Given data:

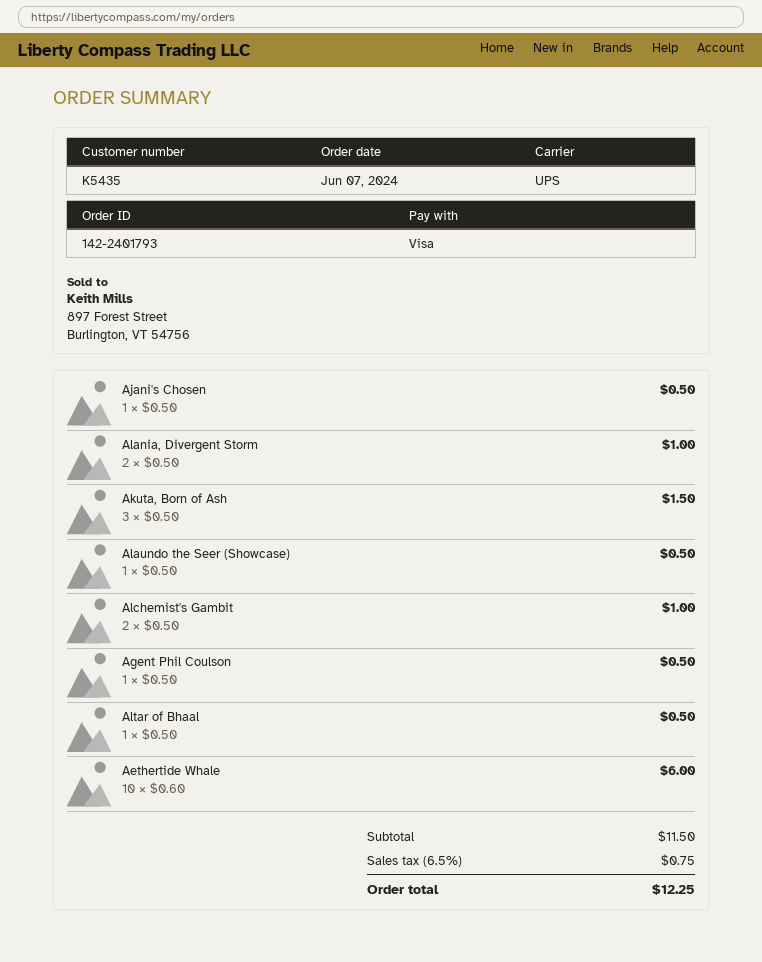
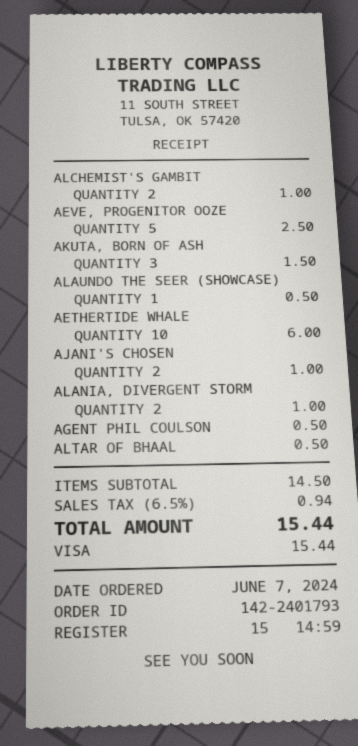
Ajani's Chosen: 1 for 0.50 -> 2 for 1.00
AEVE, PROGENITOR OOZE: none -> 5 for 2.50
subtotal: 11.50 -> 14.50
tax: 6.5% = 0.75 -> 6.5% = 0.94
total: 12.25 -> 15.44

About this exercise: Your output should be an exact transcription of the line that holds "subtotal: 11.50 -> 14.50" and each line after it through the end of the listing above.

Exercise solution:
subtotal: 11.50 -> 14.50
tax: 6.5% = 0.75 -> 6.5% = 0.94
total: 12.25 -> 15.44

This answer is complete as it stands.